__What needs to be done__
The answer must be the complete listing, copied exactly.

-- Exercise input follows --

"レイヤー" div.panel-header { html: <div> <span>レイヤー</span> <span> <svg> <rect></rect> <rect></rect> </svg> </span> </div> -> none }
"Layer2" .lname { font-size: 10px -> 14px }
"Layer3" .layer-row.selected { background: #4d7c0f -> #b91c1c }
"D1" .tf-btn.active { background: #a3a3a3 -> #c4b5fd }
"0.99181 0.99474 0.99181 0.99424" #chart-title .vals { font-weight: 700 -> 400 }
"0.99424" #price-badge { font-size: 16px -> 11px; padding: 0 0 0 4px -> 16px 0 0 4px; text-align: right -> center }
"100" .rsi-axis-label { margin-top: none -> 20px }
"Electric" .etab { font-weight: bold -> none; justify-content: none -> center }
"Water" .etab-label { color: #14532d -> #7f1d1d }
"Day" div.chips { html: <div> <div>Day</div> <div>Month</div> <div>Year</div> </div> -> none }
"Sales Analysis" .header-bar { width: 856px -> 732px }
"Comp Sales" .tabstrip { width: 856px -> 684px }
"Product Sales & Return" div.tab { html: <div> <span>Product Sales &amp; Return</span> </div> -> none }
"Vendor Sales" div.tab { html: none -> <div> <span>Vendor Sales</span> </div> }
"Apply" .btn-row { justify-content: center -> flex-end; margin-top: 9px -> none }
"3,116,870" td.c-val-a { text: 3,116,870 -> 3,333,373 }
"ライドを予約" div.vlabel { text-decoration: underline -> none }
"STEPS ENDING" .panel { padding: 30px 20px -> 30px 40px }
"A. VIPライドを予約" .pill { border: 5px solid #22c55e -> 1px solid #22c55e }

-- Exercise input concluded --

__Output__
"レイヤー" div.panel-header { html: <div> <span>レイヤー</span> <span> <svg> <rect></rect> <rect></rect> </svg> </span> </div> -> none }
"Layer2" .lname { font-size: 10px -> 14px }
"Layer3" .layer-row.selected { background: #4d7c0f -> #b91c1c }
"D1" .tf-btn.active { background: #a3a3a3 -> #c4b5fd }
"0.99181 0.99474 0.99181 0.99424" #chart-title .vals { font-weight: 700 -> 400 }
"0.99424" #price-badge { font-size: 16px -> 11px; padding: 0 0 0 4px -> 16px 0 0 4px; text-align: right -> center }
"100" .rsi-axis-label { margin-top: none -> 20px }
"Electric" .etab { font-weight: bold -> none; justify-content: none -> center }
"Water" .etab-label { color: #14532d -> #7f1d1d }
"Day" div.chips { html: <div> <div>Day</div> <div>Month</div> <div>Year</div> </div> -> none }
"Sales Analysis" .header-bar { width: 856px -> 732px }
"Comp Sales" .tabstrip { width: 856px -> 684px }
"Product Sales & Return" div.tab { html: <div> <span>Product Sales &amp; Return</span> </div> -> none }
"Vendor Sales" div.tab { html: none -> <div> <span>Vendor Sales</span> </div> }
"Apply" .btn-row { justify-content: center -> flex-end; margin-top: 9px -> none }
"3,116,870" td.c-val-a { text: 3,116,870 -> 3,333,373 }
"ライドを予約" div.vlabel { text-decoration: underline -> none }
"STEPS ENDING" .panel { padding: 30px 20px -> 30px 40px }
"A. VIPライドを予約" .pill { border: 5px solid #22c55e -> 1px solid #22c55e }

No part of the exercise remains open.